All of the classical plant hormones have been suggested to influence nodulation, including some that interact with the Autoregulation of Nodulation (AON) pathway. Leguminous plants strictly regulate the number of nodules formed through this AON pathway via a root-shoot-root loop that acts to suppress excessive nodulation. A related pathway, the Autoregulation of Mycorrhization (AOM) pathway controls the more ancient, arbuscular mycorrhizal (AM) symbiosis. A comparison of the published responses to the classical hormones in these 2 symbioses shows that most influence the symbioses in the same direction. This may be expected if they affect the symbioses via common components of these symbiotic regulatory pathways. However, some hormones influence these symbioses in opposite directions, suggesting a more complex relationship, and probably one that is not via the common components of these pathways. In a recent paper we showed, using a genetic approach, that strigolactones and brassinosteroids do not act downstream of the AON genes examined and argued that they probably act independently to promote nodule formation. Recently it has been shown that the control of nodulation via the AON pathway involves mobile CLE peptide signals. It is therefore suggested that a more direct avenue to determine if the classical hormones play a direct role in the autoregulatory pathways is to further examine whether CLE peptides and other components of these processes can influence, or be influenced by, the classical hormones.
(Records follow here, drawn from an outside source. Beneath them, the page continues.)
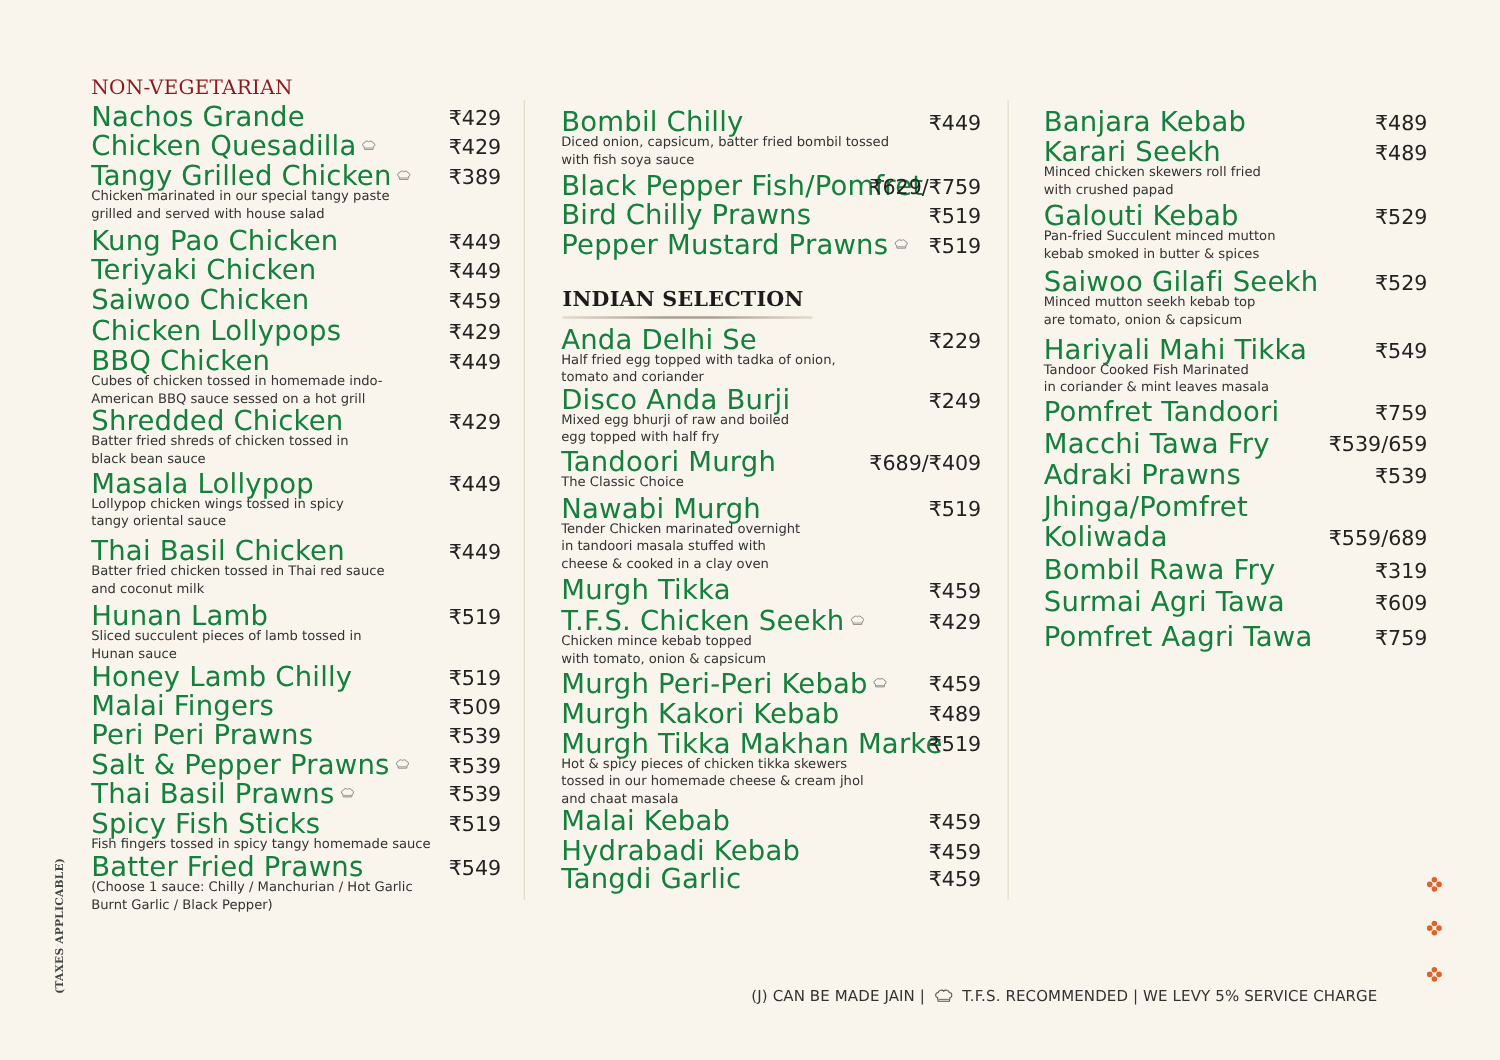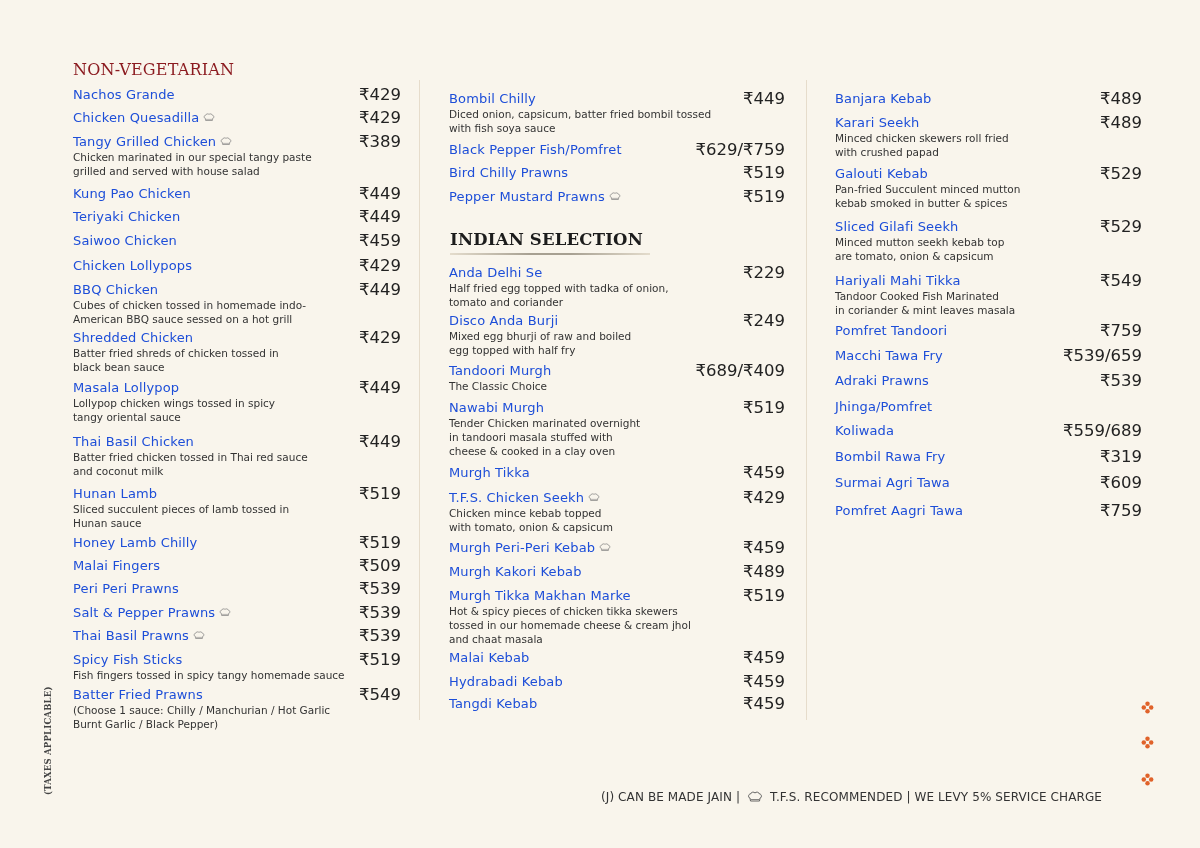"Nachos Grande" .name { color: #1d4ed8 -> #15803d; font-size: 13px -> 22px }
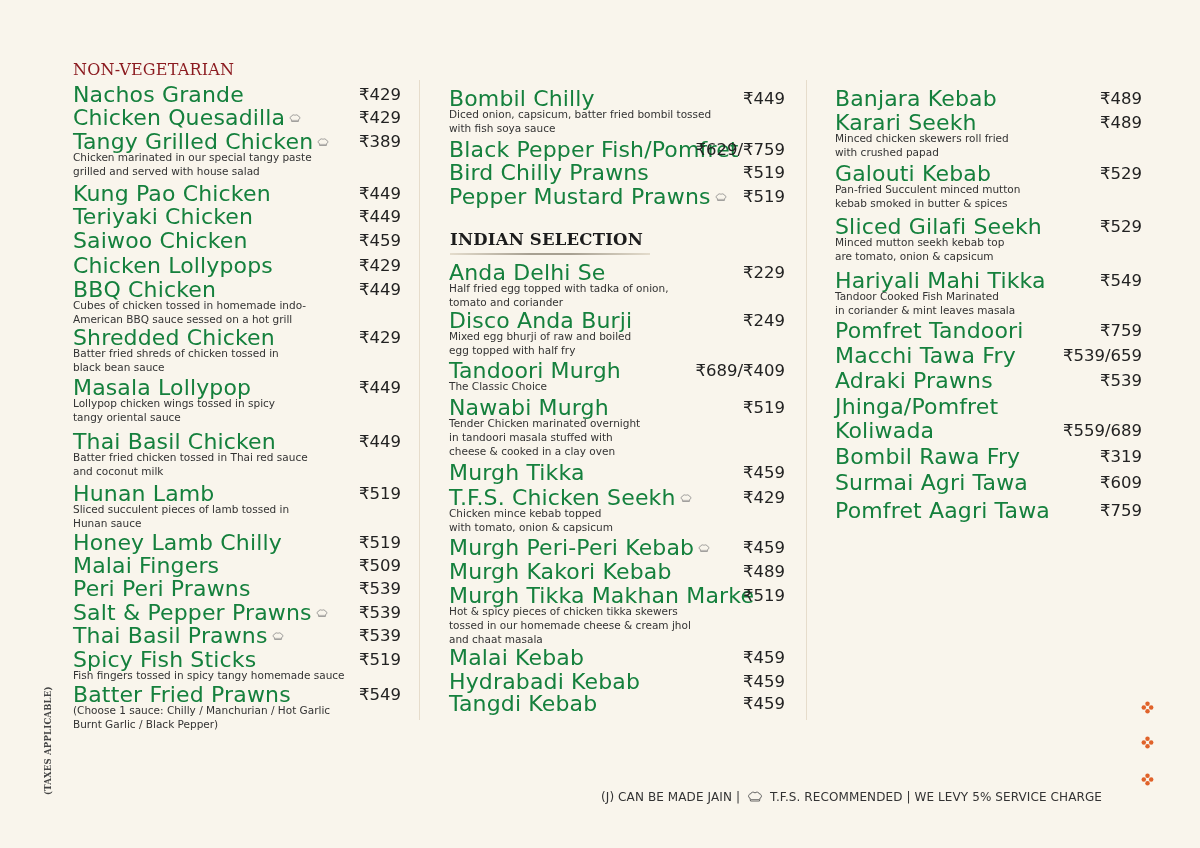"Sliced Gilafi Seekh" span { text: Sliced -> Saiwoo }
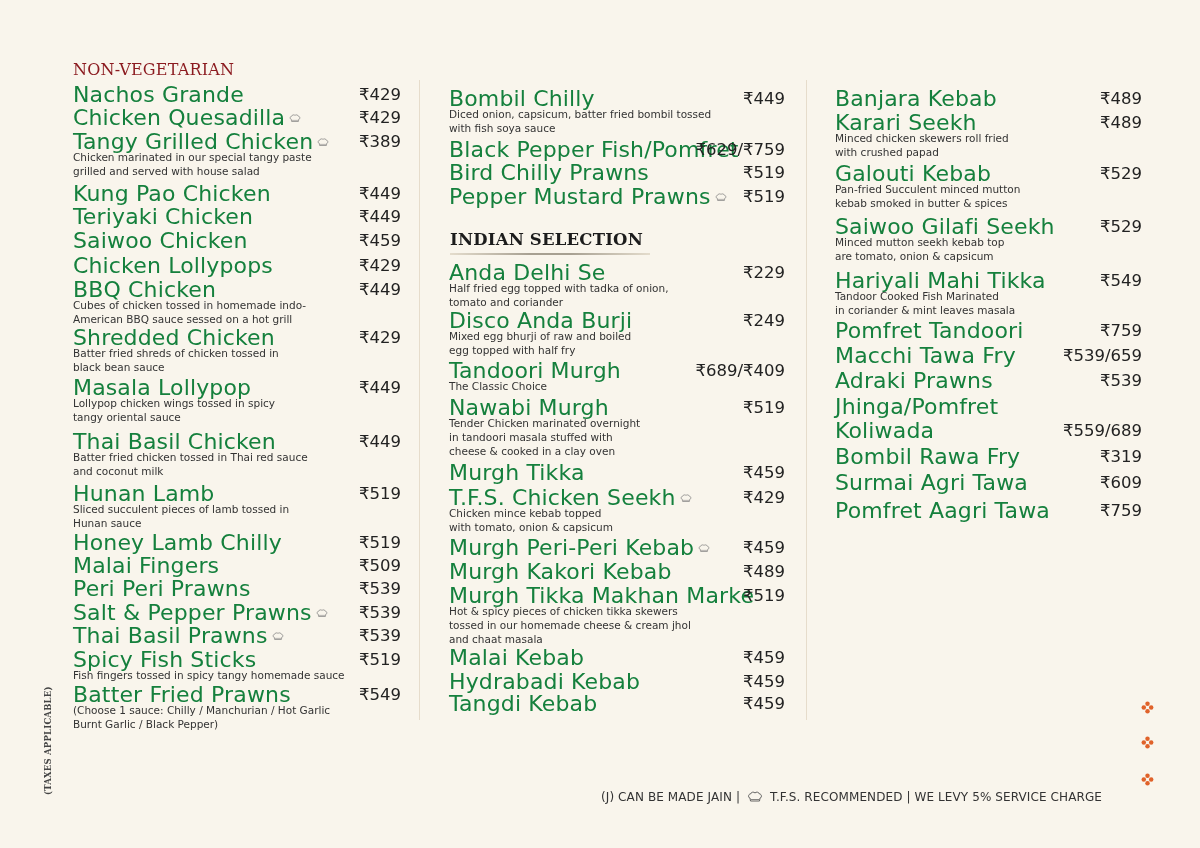"Tangdi Kebab" span { text: Kebab -> Garlic }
Such studies and other comparisons between the nodulation and mycorrhizal symbioses should allow the role of the classical hormones in these critical symbioses to be rapidly advanced.

Item Details

Item Type:Contribution to Refereed Journal
Keywords:arbuscular mycorrhizae, autoregulation of nodulation, development, gibberellins, nodule, symbiosis
Research Division:Biological Sciences
Research Group:Plant biology
Research Field:Plant physiology
Objective Division:Plant Production and Plant Primary Products
Objective Group:Environmentally sustainable plant production
Objective Field:Environmentally sustainable plant production not elsewhere classified
UTAS Author:Foo, E (Associate Professor Eloise Foo)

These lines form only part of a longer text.